Among patients with recent lacunar stroke, adding clopidogrel did not significantly reduce the risk of recurrent stroke and significantly increased the risk of bleeding and death compared with aspirin alone.
CHANCE
2013NEJM
Clopidogrel in High-Risk Patients with Acute Nondisabling Cerebrovascular Events
A total of 5170 patients were randomized within 24 hours of the onset of minor ischemic stroke (NIHSS ≤ 3) or high-risk TIA (ABCD2 ≥ 4) in the 114-center trial.
Group
Double antibacterial (clopidogrel-aspirin) group: received clopidogrel (300 mg loading dose, 75 mg/d maintenance dose × 90 days) aspirin (first dose 75-300 mg, decided by the attending physician; thereafter 75 mg/d, 21 Queen of Heaven deactivated)

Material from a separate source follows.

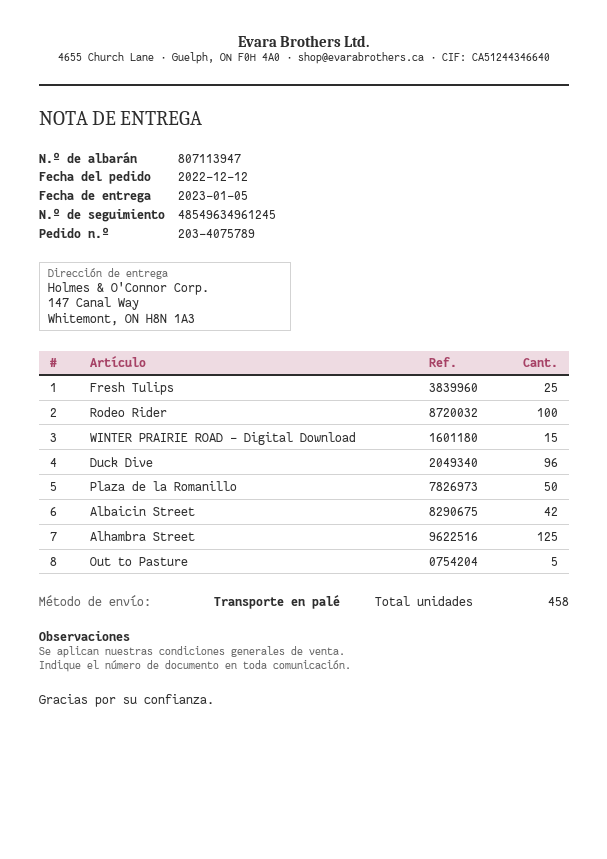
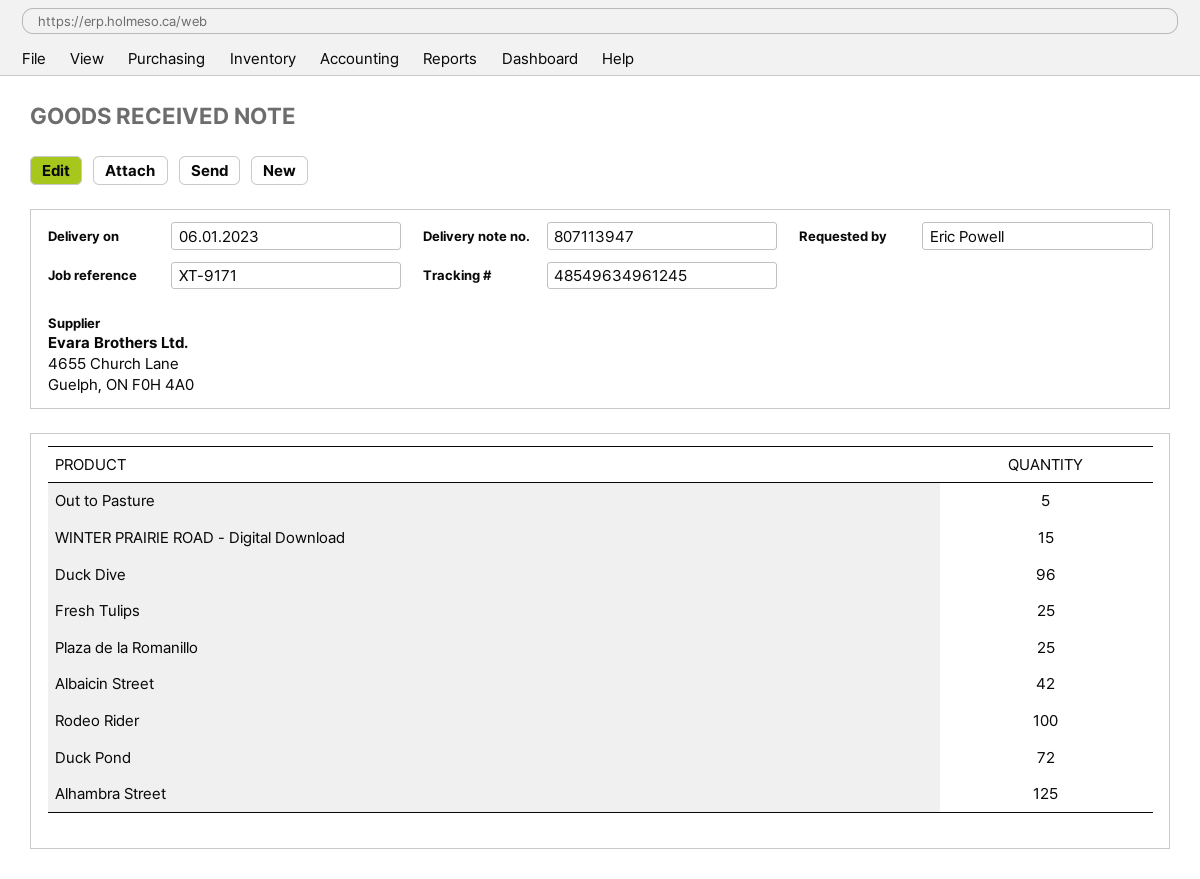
delivery date: 2023-01-05 -> 2023-01-06
Plaza de la Romanillo: 50 -> 25
Duck Pond: none -> 72

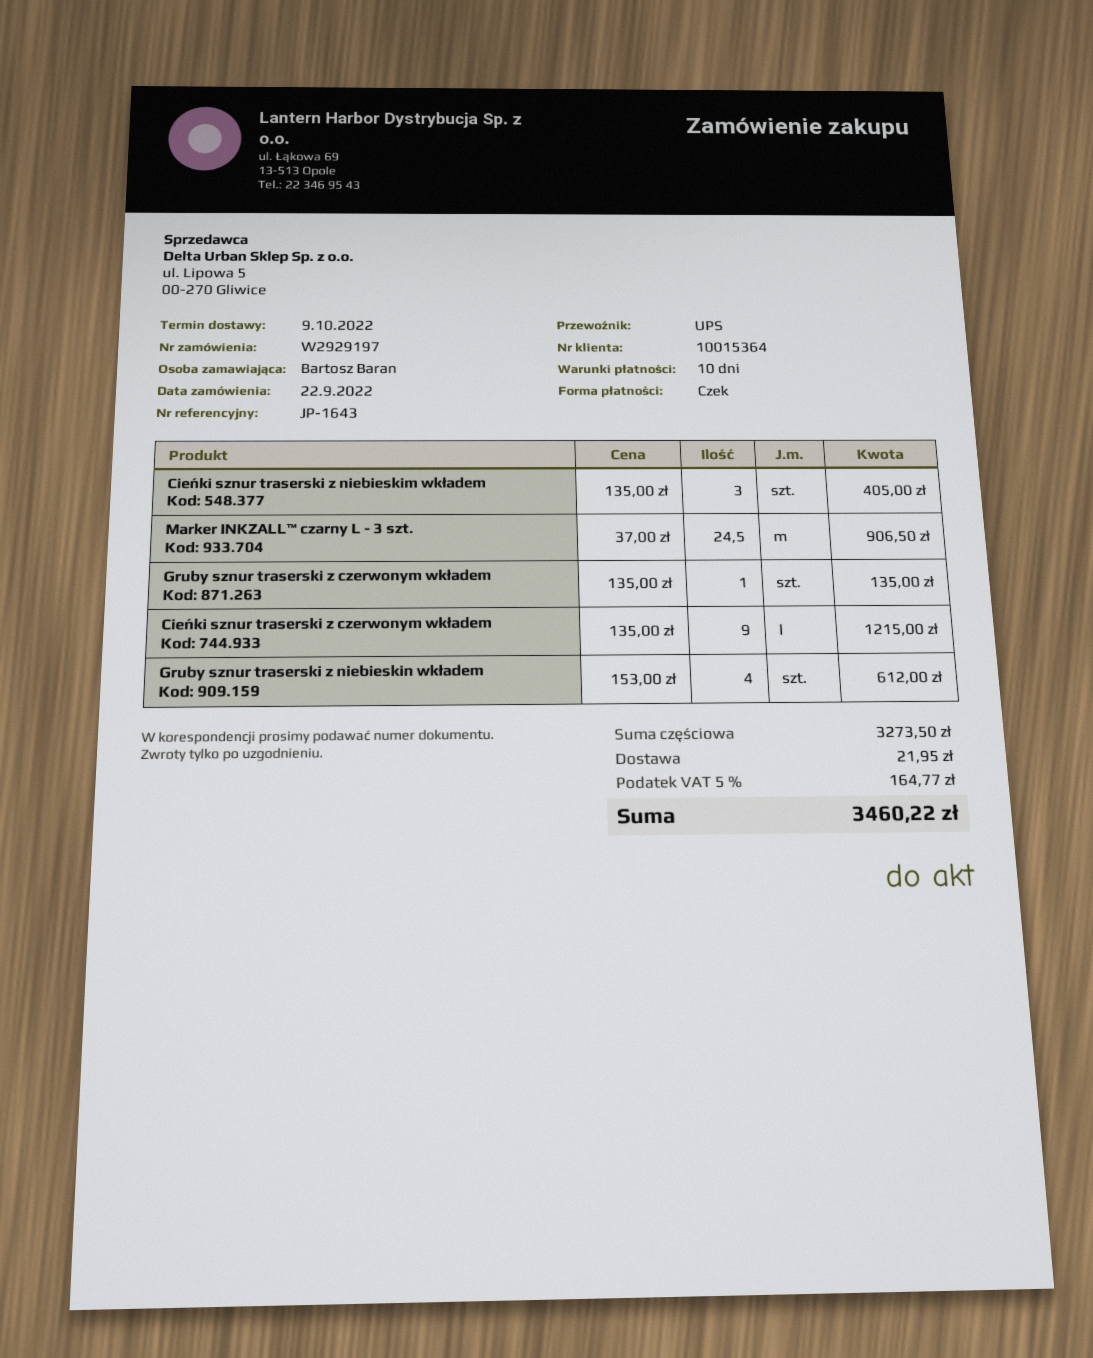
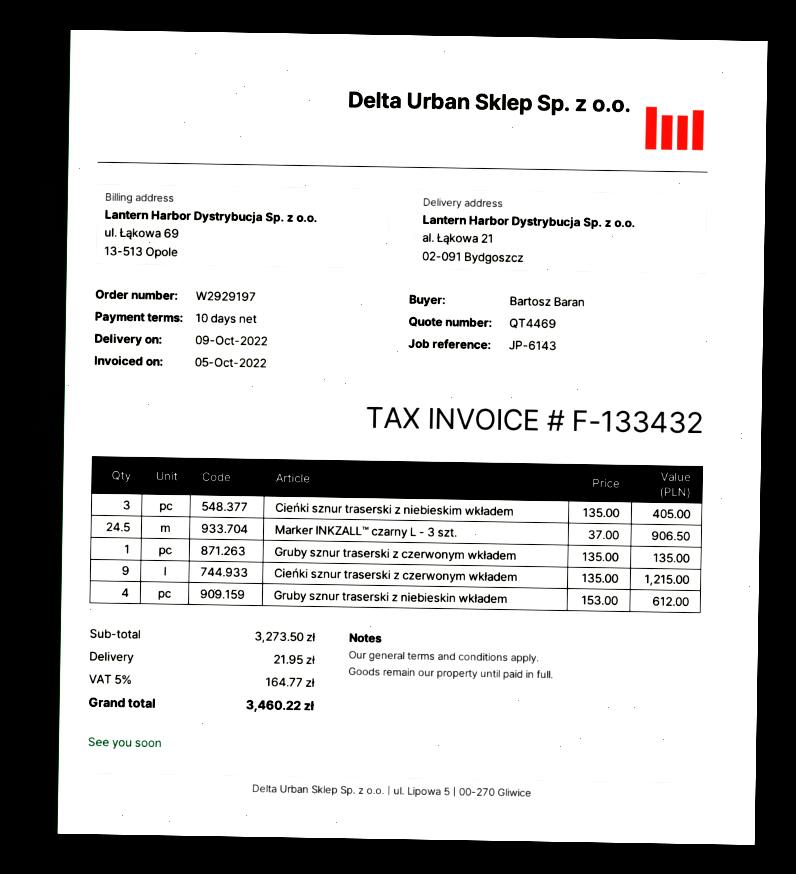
reference: JP-1643 -> JP-6143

Monoclonal antibody (aspirin monotherapy) group: only received aspirin (first dose 75-300 mg, decided by the attending physician; thereafter 75 mg/d × 90 days)
end event
Stroke occurred in 8.2% of patients in the clopidogrel-aspirin group compared with 11.7% in the aspirin group (hazard ratio, 0.68; 95% confidence interval, 0.57 to 0.81; P<0.001). Moderate or severe bleeding events occurred in 7 (0.3%) in the clopidogrel-aspirin group and in 8 (0.3%) in the aspirin group (P=0.73); the incidence of hemorrhagic stroke was similar in both groups. is 0.3%.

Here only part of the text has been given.